Directions for this task.
When copying the data below, keep only the lines from the one with "row order: date ascending -> date descending" through the one with "row order: date descending -> High ascending", word for word, and skip the pictures.

Listed entries.
════════

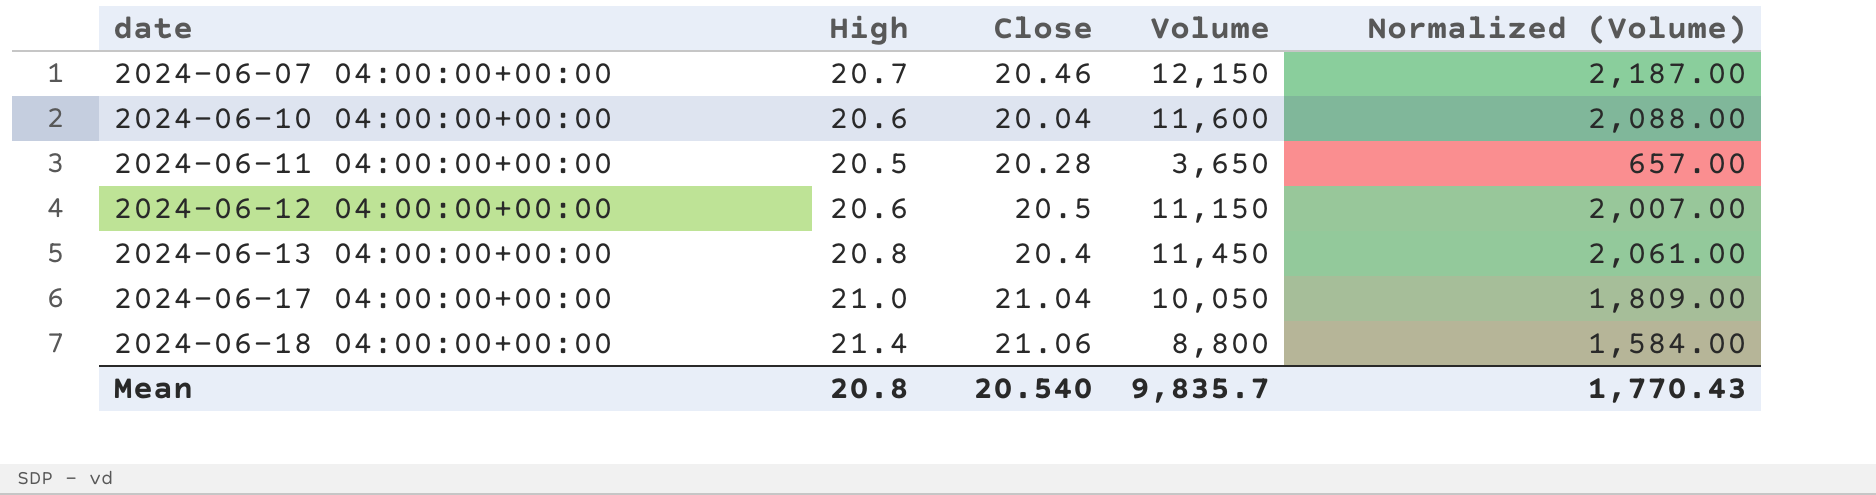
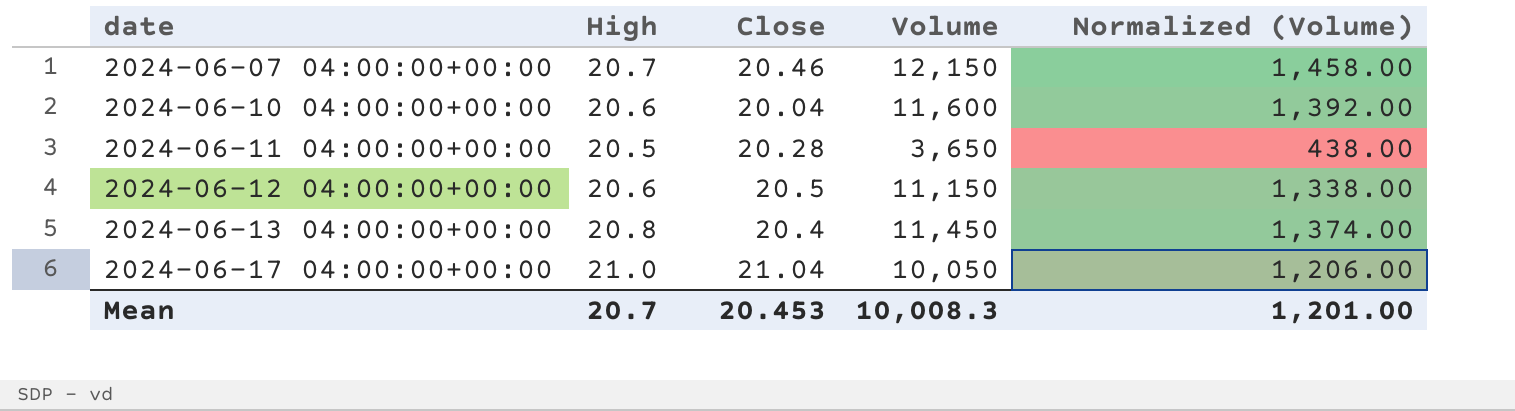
column Normalized (Volume) | formula: [Volume] * 0.18 -> [Volume] * 0.12
row 2024-06-18 04:00:00+00:00: 21.4 | 21.06 | 8,800 | 1,584.00 -> none
Mean | High: 20.8 -> 20.7
Mean | Close: 20.540 -> 20.453
Mean | Volume: 9,835.7 -> 10,008.3
Mean | Normalized (Volume): 1,770.43 -> 1,201.00

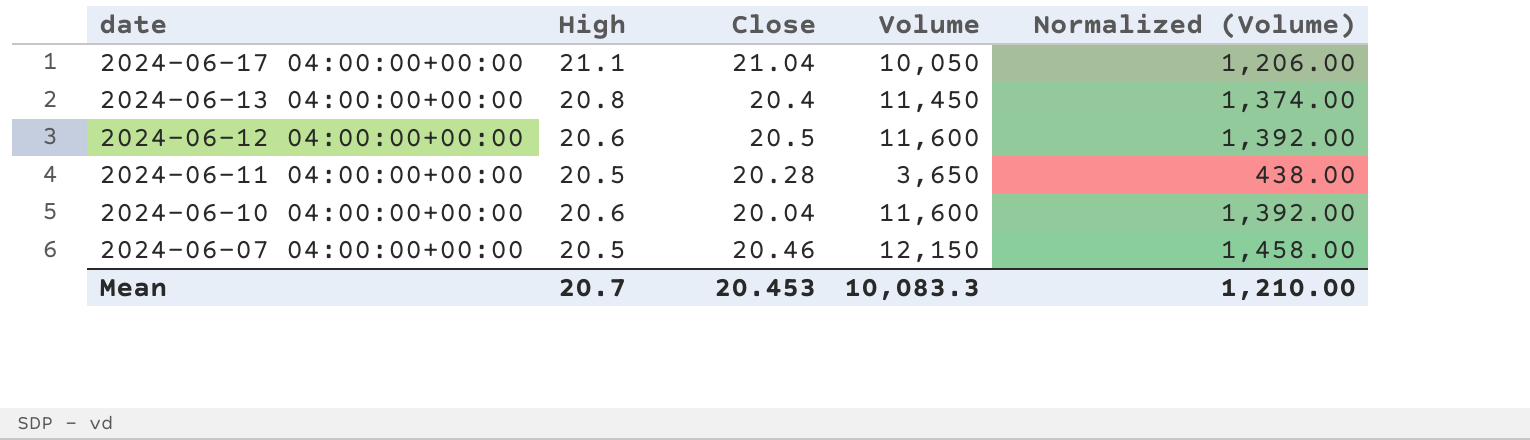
row order: date ascending -> date descending
2024-06-17 04:00:00+00:00 | High: 21.0 -> 21.1
2024-06-12 04:00:00+00:00 | Volume: 11,150 -> 11,600
2024-06-12 04:00:00+00:00 | Normalized (Volume): 1,338.00 -> 1,392.00
2024-06-07 04:00:00+00:00 | High: 20.7 -> 20.5
Mean | Volume: 10,008.3 -> 10,083.3
Mean | Normalized (Volume): 1,201.00 -> 1,210.00

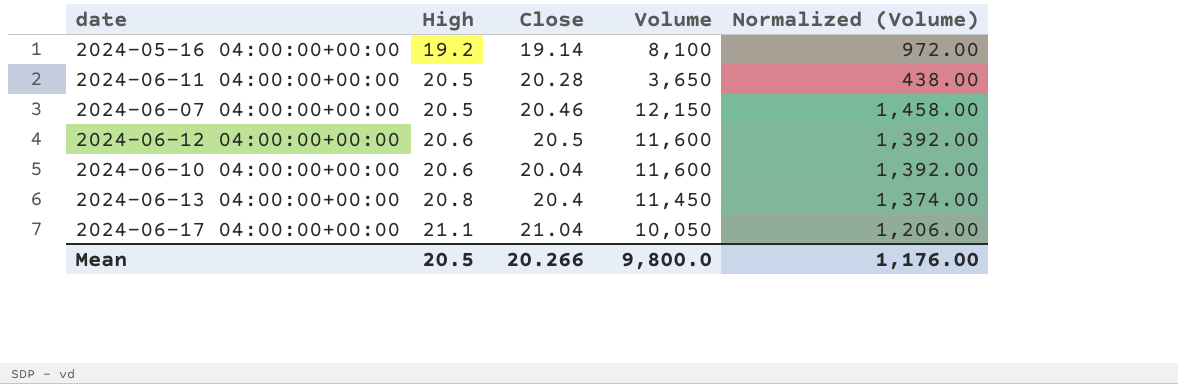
row order: date descending -> High ascending
row 2024-05-16 04:00:00+00:00: none -> 19.2 | 19.14 | 8,100 | 972.00
Mean | High: 20.7 -> 20.5
Mean | Close: 20.453 -> 20.266
Mean | Volume: 10,083.3 -> 9,800.0
Mean | Normalized (Volume): 1,210.00 -> 1,176.00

════════

Answer box.
row order: date ascending -> date descending
2024-06-17 04:00:00+00:00 | High: 21.0 -> 21.1
2024-06-12 04:00:00+00:00 | Volume: 11,150 -> 11,600
2024-06-12 04:00:00+00:00 | Normalized (Volume): 1,338.00 -> 1,392.00
2024-06-07 04:00:00+00:00 | High: 20.7 -> 20.5
Mean | Volume: 10,008.3 -> 10,083.3
Mean | Normalized (Volume): 1,201.00 -> 1,210.00

row order: date descending -> High ascending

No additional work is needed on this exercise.